Politics & Policy

Anti-Qaddafi Rebels in Chaotic Retreat

After allied bombings slowed yesterday, pro-Qaddafi forces regained much of the territory they had lost, sending rebels into a hasty and disorganized retreat. Renewed allied bombings could reverse this however. From the Times:

 

Having abandoned Bin Jawwad on Tuesday and the oil town of Ras Lanuf on Wednesday, the rebels continued their eastward retreat, fleeing before the loyalists’ shelling and missile attacks from another oil town, Brega, and falling back toward the strategically located city of Ajdabiya. On Wednesday afternoon, residents of Ajdabiya were seen fleeing along the road north to Benghazi, the rebel capital and stronghold that Colonel Qaddafi’s forces reached before the allied air campaign got underway nearly two weeks ago.

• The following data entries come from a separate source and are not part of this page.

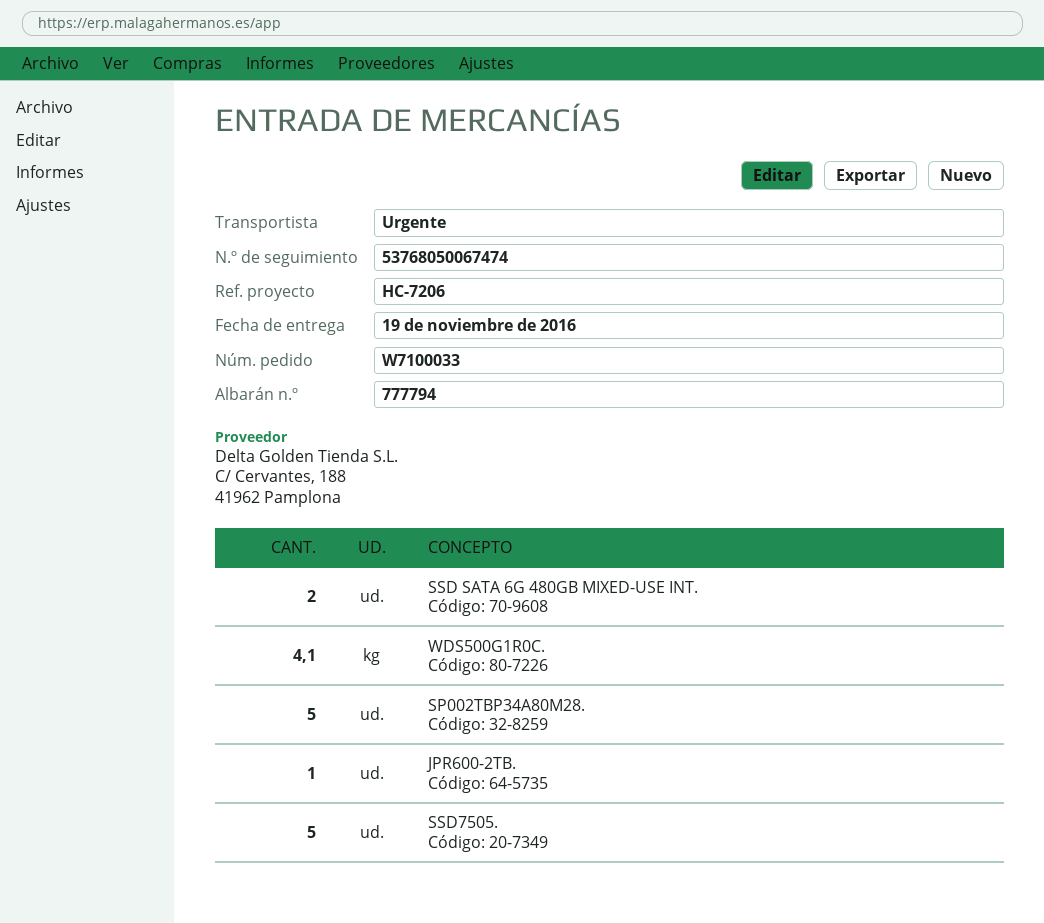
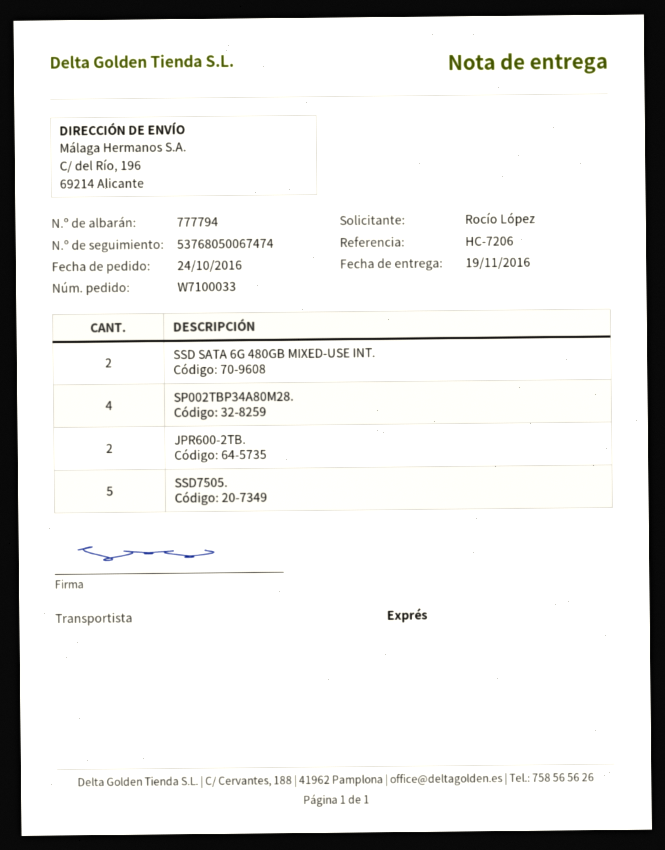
WDS500G1R0C.: 4.1 -> none
SP002TBP34A80M28.: 5 -> 4
JPR600-2TB.: 1 -> 2

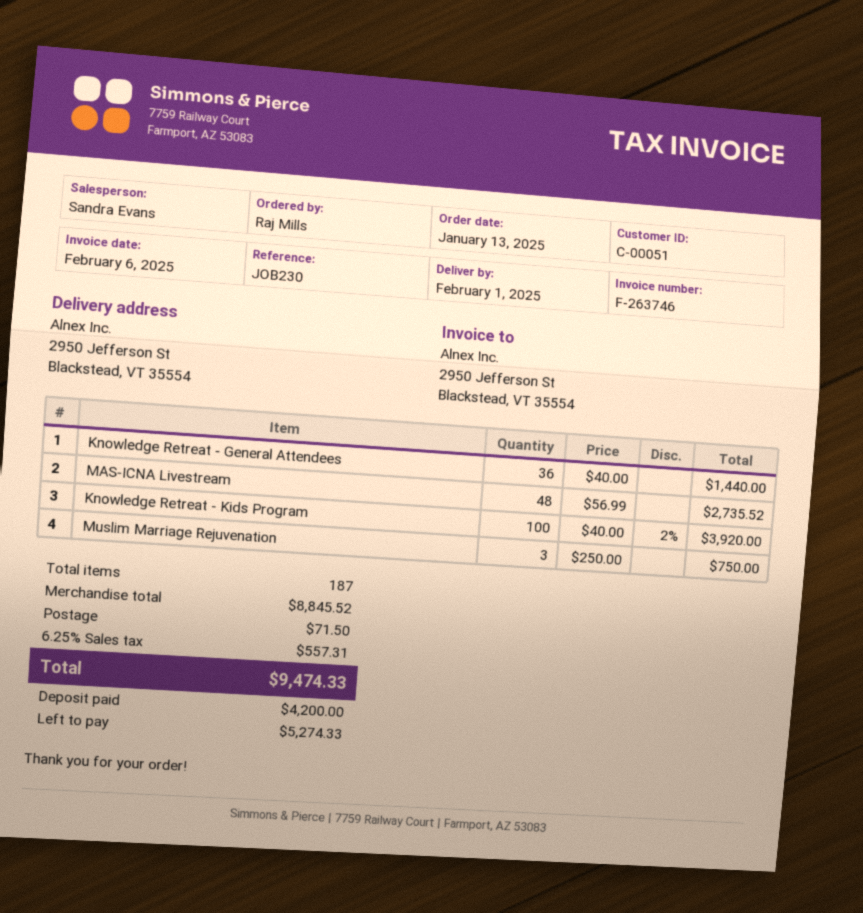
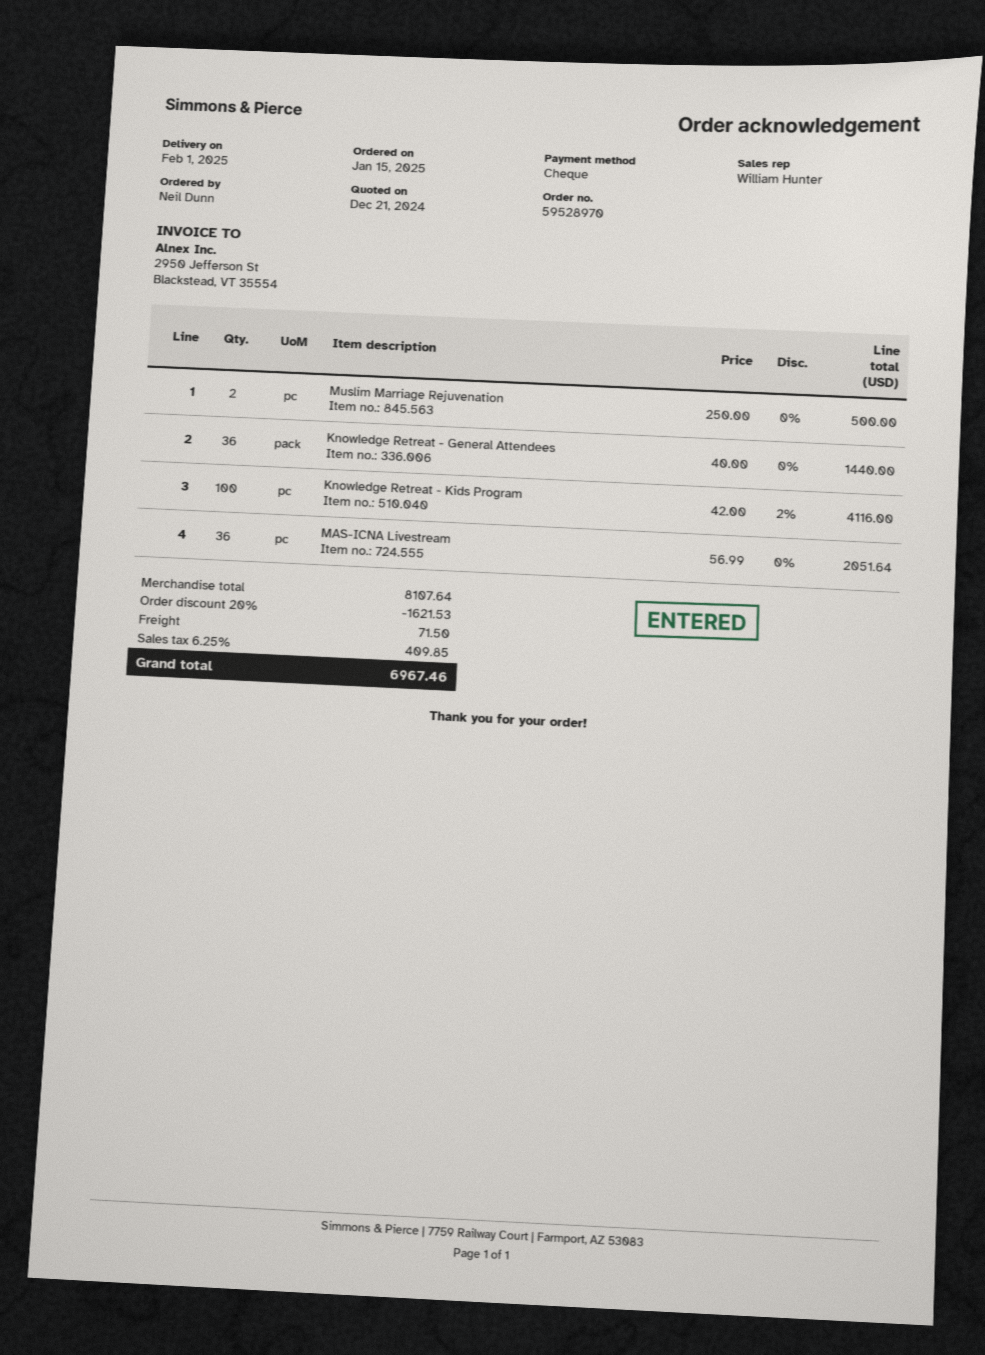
order date: 2025-01-13 -> 2025-01-15
ordered by: Raj Mills -> Neil Dunn
sales rep: Sandra Evans -> William Hunter
MAS-ICNA Livestream: 48 x 56.99 = 2735.52 -> 36 x 56.99 = 2051.64
Knowledge Retreat - Kids Program: 100 x 40.00 - 2% = 3920.00 -> 100 x 42.00 - 2% = 4116.00
Muslim Marriage Rejuvenation: 3 x 250.00 = 750.00 -> 2 x 250.00 = 500.00
subtotal: 8845.52 -> 8107.64
discount: none -> 20% = 1621.53
tax: 6.25% = 557.31 -> 6.25% = 409.85
total: 9474.33 -> 6967.46

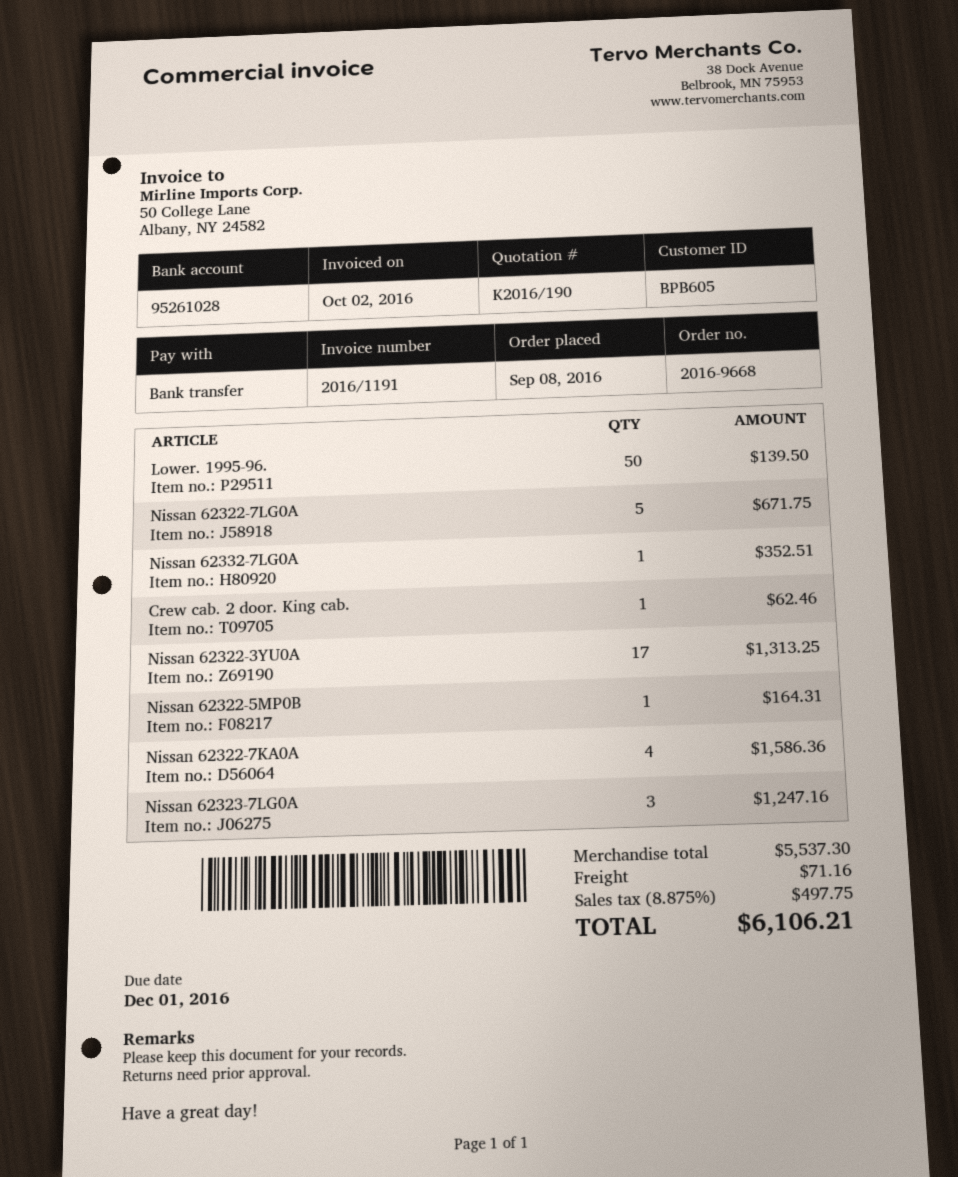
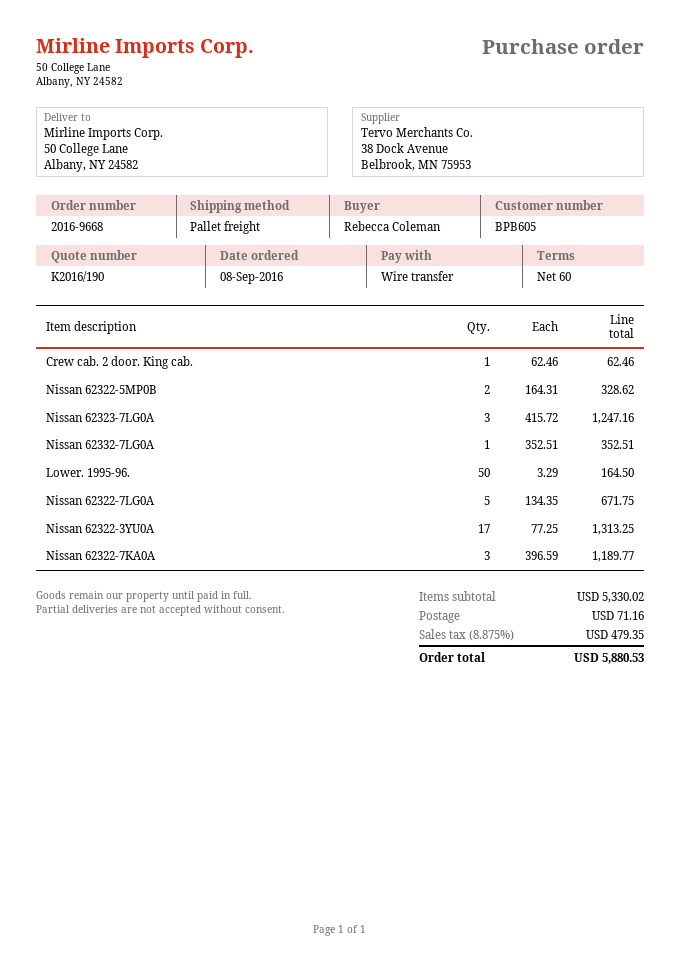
Lower. 1995-96.: 50 for 139.50 -> 50 for 164.50
Nissan 62322-5MP0B: 1 for 164.31 -> 2 for 328.62
Nissan 62322-7KA0A: 4 for 1586.36 -> 3 for 1189.77
subtotal: 5537.30 -> 5330.02
tax: 8.875% = 497.75 -> 8.875% = 479.35
total: 6106.21 -> 5880.53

There were few signs of the punishing airstrikes that reversed the loyalists’ first push eastward into rebel-held territory. But military experts said they expected the counterattack to expose Colonel Qaddafi’s forces to renewed attacks, and an American military spokesman said that coalition warplanes resumed bombing the pro-Qaddafi units on Wednesday, without specifying either the timing or locations.

“The operation is continuing and will continue throughout the transition” to NATO command, said Capt. Clint Gebke. There were 102 airstrikes over a 24-hour period ending at 12 a.m. Eastern time, according to the United States Africa Command.

But the airstrikes, such as they were, did little to reverse the momentum of the battle. On the approaches to Brega, hundreds of cars and small trucks heading east clogged the highway as rebel forces pulled back toward Ajdabiya, recaptured from loyalist troops only days ago. Some rebels said Colonel Qaddafi’s forces, pushing eastward from Ras Lanuf, were within 10 miles of Brega.

Matthew Shaffer — Mr. Shaffer is a former William F. Buckley Fellow of the National Review Institute.